Chemistry of Magic: Unexpected Magic Book Five (Unexpected Magic #5)(83)



She sighed in admiration over the overlong wealth of thick bronze hair brushing his loosely-tied neckcloth. Why couldn’t the gentleman who courted her look like that? She might even try to listen to them if they did.

Hearing an argument rising above the music, she decided maybe not. Even a dog handler would need to be a mute hermit for her to be comfortable.

What on earth had caused Lord Clayton to overreact in such a manner? It did not seem in character, although she would be the first to admit that she was not a keen judge of behavior. Unfortunately, out of self-preservation, she preferred shirking society to observing it.

She peered around the corner to verify no one lurked in the corridor, then darted toward the library. If she was fortunate, she might find a book and sneak up the back stairs to her room before anyone found her.

She grimaced as she slipped into the library and Lord Baldwin rose from a wing chair with a book and a rose in hand.
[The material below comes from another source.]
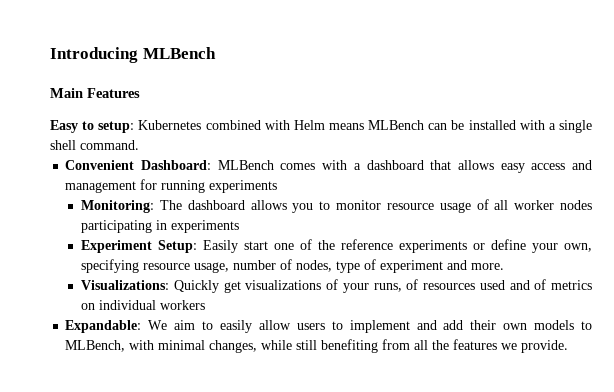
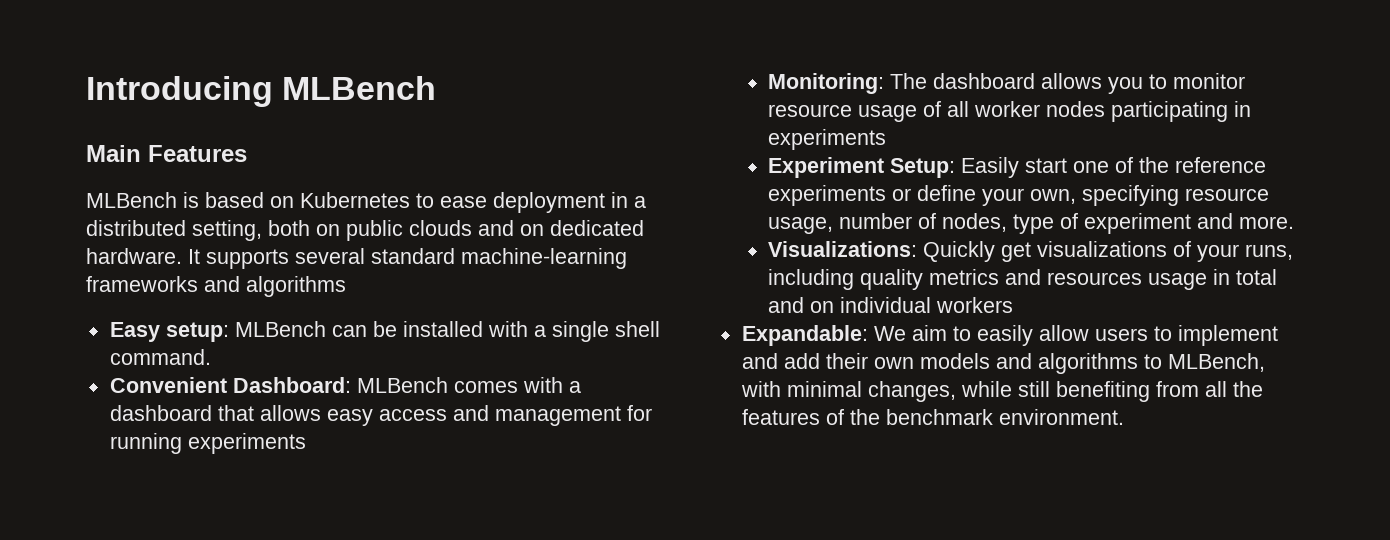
[50,120,365,133] Easy to setup: Kubernetes combined with Helm means -> [86,192,646,213] [86,220,644,241] [86,248,627,269] [86,276,346,297] [109,322,229,342] MLBench is based on Kubernetes to ease deployment in a distributed setting, both on public clouds and on dedicated hardware. It supports several standard machine-learning frameworks and algorithms // Easy setup:
[406,279,593,290] of resources used and of metrics -> [768,269,1278,290] [768,297,805,313] including quality metrics and resources usage in total and
(575, 325) none -> [995,353,1138,374] and algorithms
[501,340,569,353] we provide. -> [825,409,1124,425] of the benchmark environment.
As he spoke, the music faded, allowing in the noise of a large household filled with a hundred servants and guests.

Don’t you ever go in my pantry again or I’ll take this knife . . .

Drip, drip, ping. Drip, drip, drip, ping.

A waltz please! We need to practice . . .

E, F#, G#, A, B, C#, D#, E, G

You bastard, I thought you said there was no one out there . . .

Is she really gone?

The more emotional arguing and whispering escalated in her head, drowning out the lesser noises, nearly crippling all thought. Was that Lord Clayton shouting? At whom? Who was gone? While her suitor spoke, Aurelia tried to focus on the musical notes and shut out the unpleasantness.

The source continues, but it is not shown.